North Hills isn’t a greenfield office park. It’s a mixed-use district just inside the I-440 beltline that has been adding Class A office, multifamily, retail, and hospitality for two decades. By siting there, Ralliant chose density and walkability over a campus build, a signal about how the company expects to recruit and retain a workforce earning above $189,000 on average. Raleigh beat Beaverton on talent gravity from NC State, Duke, and UNC, plus a regional cost basis that still works for an East Coast public-company HQ.
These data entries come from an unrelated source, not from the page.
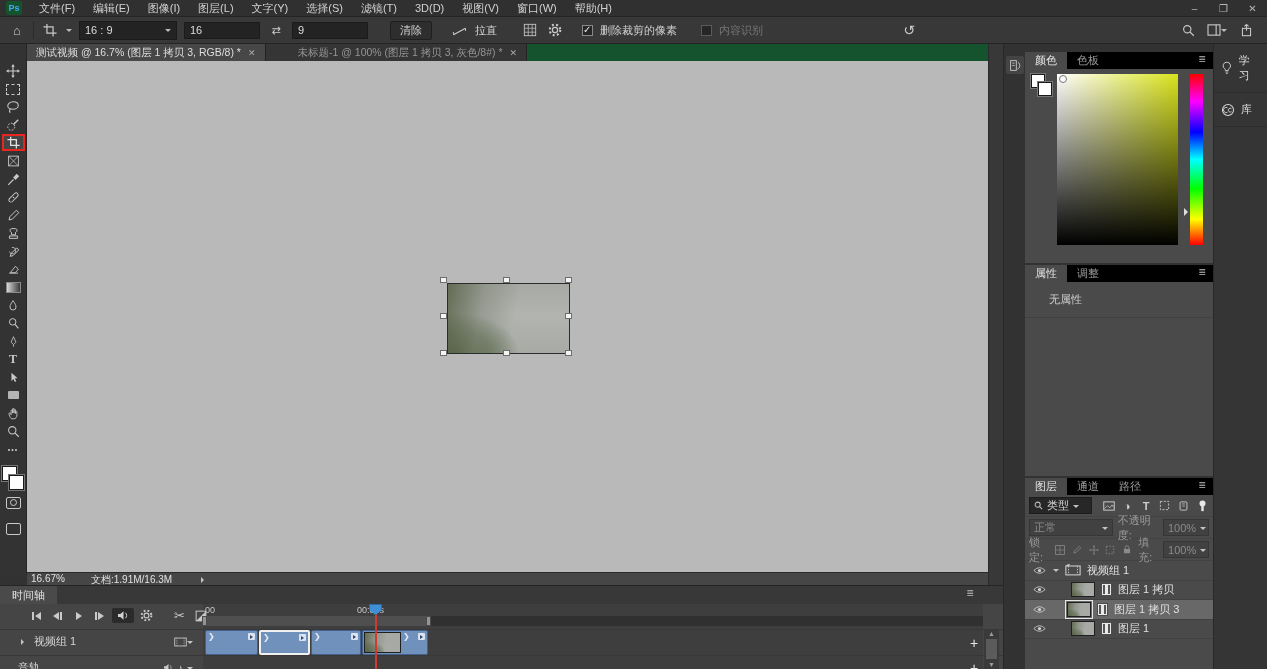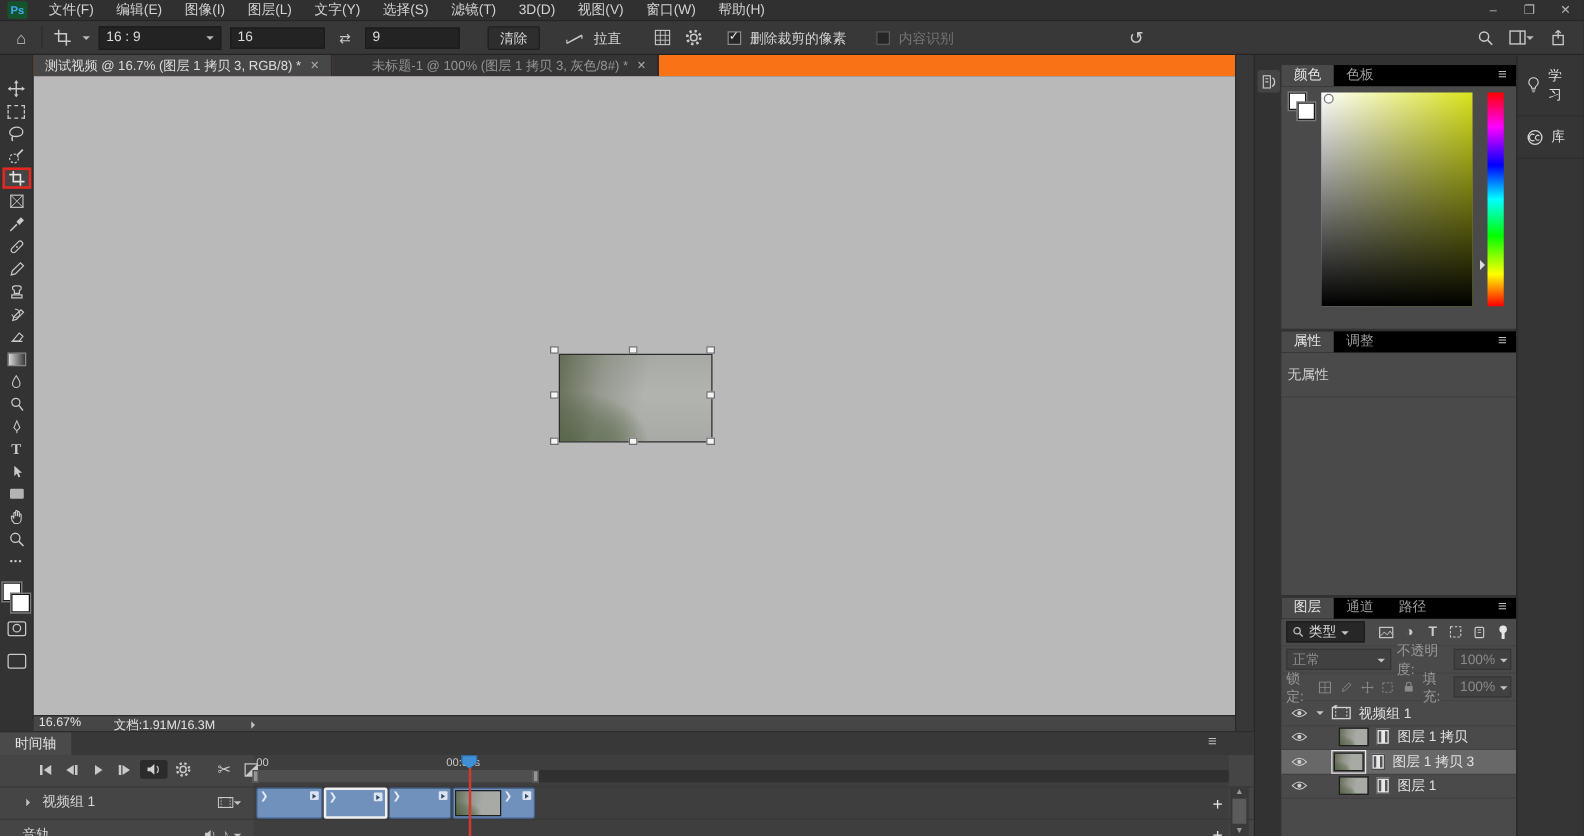--- a/index.html
+++ b/index.html
@@ -38,21 +38,21 @@
   .grad-glyph{width:13px;height:9px;border:1px solid #8a8a8a;background:linear-gradient(90deg,#d8d8d8,#3a3a3a);}
   .shape-glyph{width:11px;height:8px;background:#b4b4b4;border-radius:1px;}
   .t-glyph{font-size:12px;font-weight:bold;color:#c9c9c9;font-family:"Liberation Serif",serif;}
   .swatch-block{position:relative;width:22px;height:26px;margin:6px 0 4px;}
   .swatch{position:absolute;width:13px;height:13px;background:#fff;border:1px solid #1a1a1a;box-shadow:0 0 0 1px #777;}
   .screen-glyph{width:13px;height:10px;border:1px solid #c9c9c9;border-radius:2px;}
   .qmask-glyph{width:13px;height:10px;border:1px solid #c9c9c9;border-radius:2px;position:relative;}
   .qmask-glyph::after{content:"";position:absolute;left:3px;top:1px;width:5px;height:5px;border-radius:50%;border:1px solid #c9c9c9;}
 
   
-  #tabbar{left:27px;top:44px;width:961px;height:17px;background:#f97316;display:flex;}
+  #tabbar{left:27px;top:44px;width:961px;height:17px;background:#14532d;display:flex;}
   .doctab{display:flex;align-items:center;gap:7px;padding:0 9px;font-size:10.5px;background:#474747;color:#dedede;border-right:1px solid #232323;}
   .doctab.inactive{background:#353535;color:#949494;padding-left:32px;}
   .tab-close{color:#a8a8a8;font-size:9px;}
 
   
   #canvas{left:27px;top:61px;width:961px;height:511px;background:#b9b9b9;overflow:hidden;}
   #cimg{position:absolute;left:420px;top:222px;width:121px;height:69px;border:1px solid #2c2c2c;
         background:
          linear-gradient(100deg, rgba(88,98,72,.85) 0%, rgba(128,133,118,.55) 28%, rgba(175,178,172,0) 55%),
          radial-gradient(85% 95% at 6% 100%, rgba(56,80,36,.95) 0%, rgba(72,92,56,.6) 35%, rgba(120,128,110,0) 62%),
@@ -80,21 +80,21 @@
   .mini-swatches{position:absolute;left:6px;top:22px;width:24px;height:24px;}
   .mini-swatches .swatch{width:12px;height:12px;}
   #color-field{position:absolute;left:32px;top:22px;width:121px;height:171px;
      background:linear-gradient(to top,#000 0%,rgba(0,0,0,0) 100%),linear-gradient(to right,#ffffff 0%,#d9e31c 100%);}
   .picker-ring{position:absolute;left:2px;top:1px;width:6px;height:6px;border:1px solid #777;border-radius:50%;background:rgba(255,255,255,.85);}
   #hue-bar{position:absolute;left:165px;top:22px;width:13px;height:171px;
      background:linear-gradient(to bottom,#ff0000 0%,#ff00ff 16%,#0000ff 34%,#00ffff 50%,#00ff00 67%,#ffff00 85%,#ff4400 96%,#ff0000 100%);}
   .hue-marker{position:absolute;left:-6px;top:134px;width:0;height:0;border:4px solid transparent;border-left-color:#ddd;}
 
   #props-panel{top:265px;height:211px;}
-  .props-empty{padding:10px 5px;color:#cfcfcf;border-bottom:1px solid #404040;}
+  .props-empty{padding:10px 24px;color:#cfcfcf;border-bottom:1px solid #404040;}
 
   #layers-panel{top:478px;height:191px;overflow:hidden;}
   .lp-row{display:flex;align-items:center;height:21px;padding:0 4px;gap:5px;border-bottom:1px solid #434343;}
   .lp-select{display:flex;align-items:center;background:#272727;border:1px solid #1d1d1d;height:15px;padding:0 4px;gap:4px;color:#d8d8d8;}
   .lp-select.disabled{background:#414141;border-color:#363636;color:#8b8b8b;}
   .lp-ico{color:#cdcdcd;font-size:11px;display:flex;align-items:center;justify-content:center;width:15px;}
   .lp-ico.dim{color:#8a8a8a;}
   .lp-label{color:#9a9a9a;}
   .layer-row{display:flex;align-items:center;height:18.5px;padding-left:6px;gap:6px;border-bottom:1px solid #414141;font-size:11px;color:#e0e0e0;}
   .layer-row.selected{background:#686868;}

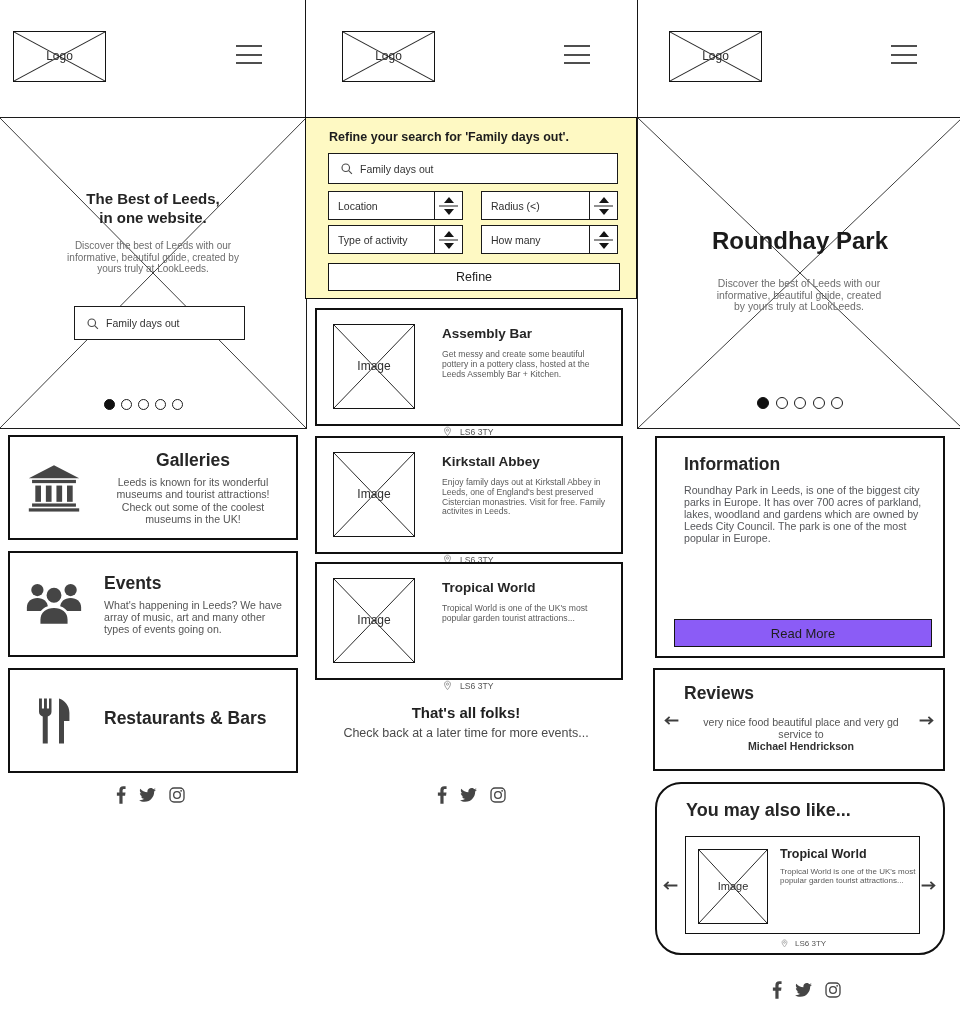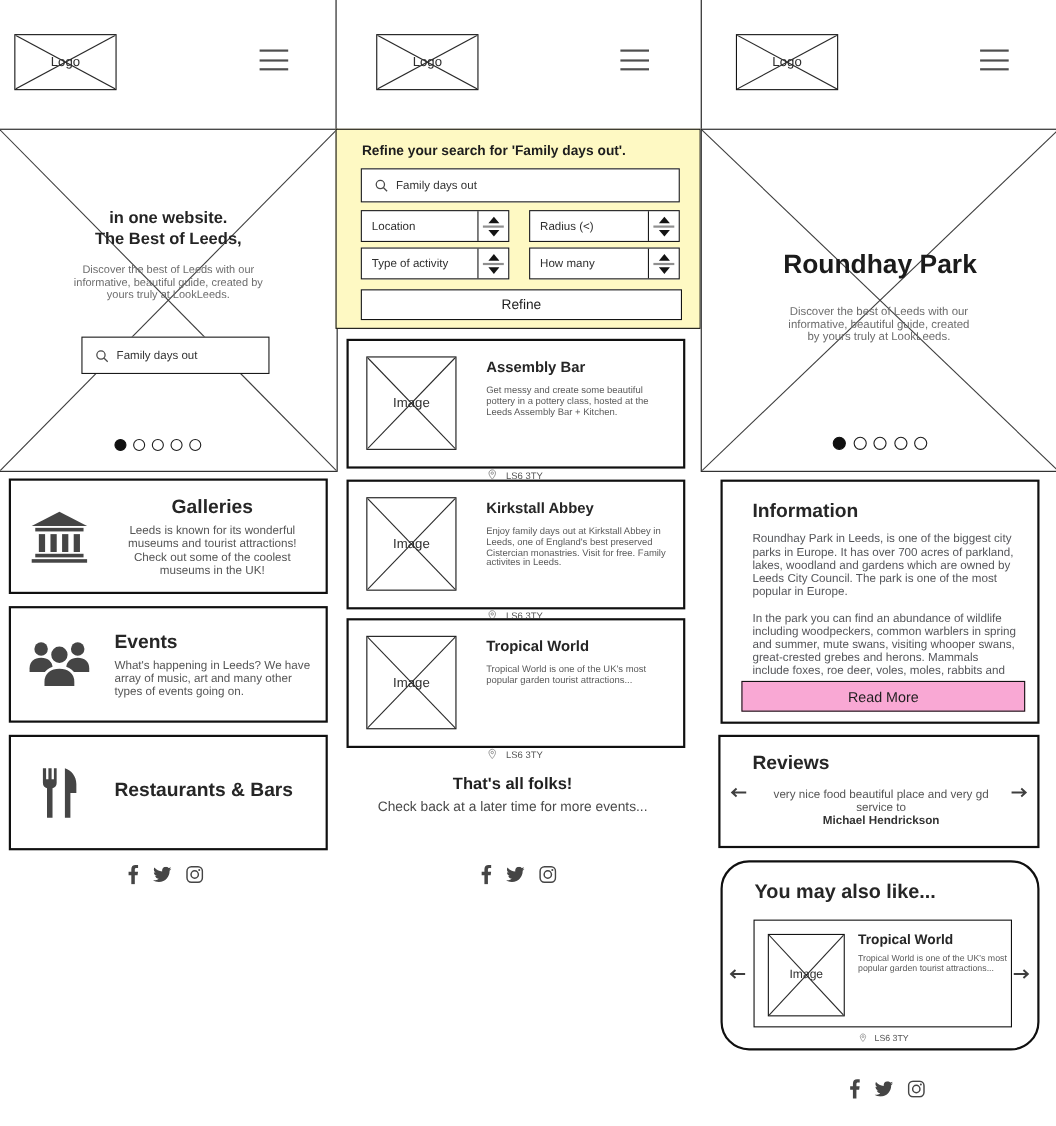--- a/index.html
+++ b/index.html
@@ -90,22 +90,22 @@
         <i></i>
         <i></i>
       </div>
 
     <div class="hero" style="left:-1px;top:117px;width:306px;height:310px;">
       <svg class="cross" viewBox="0 0 100 100" preserveAspectRatio="none">
           <line x1="0" y1="0" x2="100" y2="100" stroke="#3d3d3d" stroke-width="1" vector-effect="non-scaling-stroke"></line>
           <line x1="0" y1="100" x2="100" y2="0" stroke="#3d3d3d" stroke-width="1" vector-effect="non-scaling-stroke"></line>
         </svg>
       <div class="h1-title" style="top:72px;">
+        <div>The Best of Leeds,</div>
         <div>in one website.</div>
-        <div>The Best of Leeds,</div>
       </div>
       <div class="h1-desc" style="left:58px;top:122px;width:190px;">Discover the best of Leeds with our informative, beautiful guide, created by yours truly at LookLeeds.</div>
       <div class="search" style="left:74px;top:188px;width:158px;height:32px;">
         <svg width="13" height="13" viewBox="0 0 18 18" fill="none" stroke="#4a4a4a" stroke-width="1.6">
             <circle cx="8" cy="8" r="5.2"></circle>
             <path d="M12 12l4.5 4.5"></path>
           </svg>
         <span class="sval">Family days out</span>
       </div>
       <div class="dots" style="left:0;right:20px;top:281px;">
@@ -343,22 +343,21 @@
         <span class="dot" style="width:10px;height:10px;"></span>
         <span class="dot" style="width:10px;height:10px;"></span>
         <span class="dot" style="width:10px;height:10px;"></span>
         <span class="dot" style="width:10px;height:10px;"></span>
       </div>
     </div>
 
     <div class="panel-box" style="left:655px;top:436px;width:290px;height:222px;">
       <div class="box-title" style="left:27px;top:16px;">Information</div>
       <div class="info-p" style="top:46px;">Roundhay Park in Leeds, is one of the biggest city parks in Europe. It has over 700 acres of parkland, lakes, woodland and gardens which are owned by Leeds City Council. The park is one of the most popular in Europe.</div>
-      <div class="info-p" style="top:118px;">In the park you can find an abundance of wildlife including woodpeckers, common warblers in spring and summer, mute swans, visiting whooper swans, great-crested grebes and herons. Mammals include foxes, roe deer, voles, moles, rabbits and</div>
-      <div class="btn" style="left:17px;top:181px;width:256px;height:26px;font-size:13px;background:#f9a8d4;">Read More</div>
+      <div class="btn" style="left:17px;top:181px;width:256px;height:26px;font-size:13px;background:#8b5cf6;">Read More</div>
     </div>
 
     <div class="panel-box" style="left:653px;top:668px;width:292px;height:103px;">
       <div class="box-title" style="left:29px;top:13px;">Reviews</div>
       <span class="nav-arrow" style="left:9px;top:45px;"><svg width="16" height="11" viewBox="0 0 20 12">
             <path d="M18 6H3M7 1.5 2 6l5 4.5" stroke="#3e3e3e" stroke-width="2.2" fill="none"></path>
           </svg></span>
       <span class="nav-arrow" style="right:9px;top:45px;"><svg width="16" height="11" viewBox="0 0 20 12">
             <path d="M2 6h15M13 1.5 18 6l-5 4.5" stroke="#3e3e3e" stroke-width="2.2" fill="none"></path>
           </svg></span>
What makes the location work:

  • Inside-the-beltline access at Six Forks and I-440
  • Walkable to Class A multifamily, grocery, medical, and restaurants
  • 30-minute commuter shed reaches Cary, Apex, Wake Forest, Knightdale, and inside-the-Triangle Durham
  • Three Tier-1 research universities within 45 minutes
  • Wake County continues to lead NC in net in-migration, adding roughly 70 residents per day

How This Affects Housing and Retail Demand

A site-selection press release is a forecast. A ribbon-cutting with 83% of the promised jobs already filled is evidence. Announcements like this kick off a predictable sequence: new jobs draw new workers, new workers form households, households need housing within a reasonable commute, and the day-to-day services follow. Workforce housing demand rises; neighborhood-serving retail rises with it; new development follows.

Where the ripple lands:

  • North Hills and Midtown Raleigh, mid-priced multifamily and neighborhood-serving retail absorb the immediate demand
  • Cary, Apex, Wake Forest, and Knightdale, the commuter shed for $189K earners who want more square footage and a school district
  • Durham and RTP, the same talent pool that drew Ralliant supports cross-pollination across employers
  • Elizabethtown and Bladen County, Ralliant’s 300-employee manufacturing site demonstrates that NC’s pull extends from the coast to the capital

For investors thinking in structural strength rather than headline yield, an announcement that delivers on schedule is more informative than one that gets made. The Triangle thesis isn’t changing. It’s being confirmed, one ribbon-cutting at a time.